Armed with a list of what you want from your land, you can check through the DDProperty land list. Make sure you talk to neighbors and town officials about your plans. If possible, get the opinions of building, health and planning department town officials in writing, and get as much information as possible about owning land in Thailand. If questions still linger, talk to geotechnical engineers familiar with the area to eliminate as many unknowns as possible before you finally make an offer. Purchasing the wrong piece of land can be an expensive learning experience.

Undeveloped Vs. Developed Land

While shopping for land, you will find undeveloped land that has no representation whatsoever of the seller – vacant land, or you find developed parcels in a subdivision served with water, sewer and power already brought to a building site. You are also likely to find something that lies in between – for instance, a rural setting parcel with partially built unpaved road that is designated and with no other improvements.

There are advantages and disadvantages of each:
·      Vacant land: Land with no development tends to be less expensive but requires greater diligence and knowledge on the part of the buyer.
·         Developed land: A parcel of land in a subdivision requires less investigation, but will cost more than a vacant parcel. The more developed the land is, the less cost of development and risk you assume. However you will pay a premium for this advantage.

People tend to be attracted to the idea of large piece of land in the country due to the open space, privacy, peace and quiet, beautiful views, and extra room for a workshop, studio or even animal sheds. You also get more than you would possibly receive from a subdivision for the same or even less money, but once you add up the development costs these savings disappear. Figuring out the real value of the vacant land takes a bit of homework.

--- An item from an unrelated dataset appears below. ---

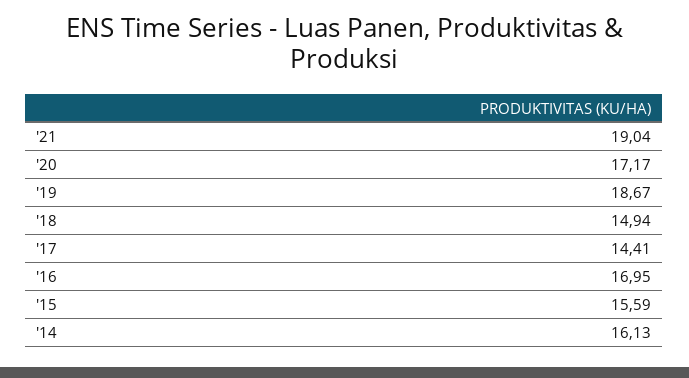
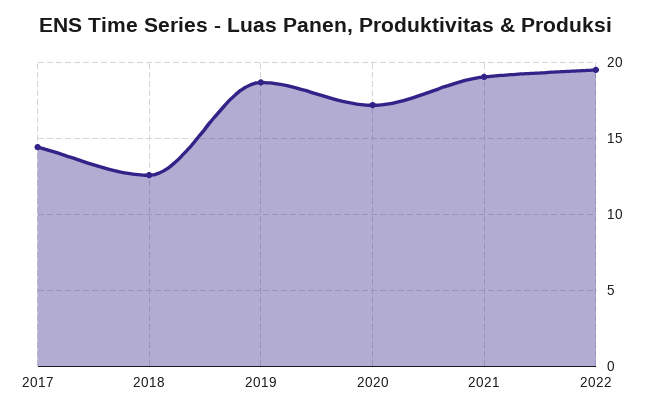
'18: 14.94 -> 12.5
'16: 16.95 -> none
'15: 15.59 -> none
'14: 16.13 -> none
2022: none -> 19.5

If you are used to urban or suburban living, and you are planning to purchase DDProperty land in a rural setting, you might be surprised to find that the quiet rural retreat may not be as pristine. Find out what other lands around your property are used for. A stone quarry just down the road or a new highway coming in behind your backyard in a couple of years is just some of the things that may take the quiet out of rural living. Town planners will have an idea of new developments that are planned for within your vicinity. Spend a few minutes talking to them if you have any concerns.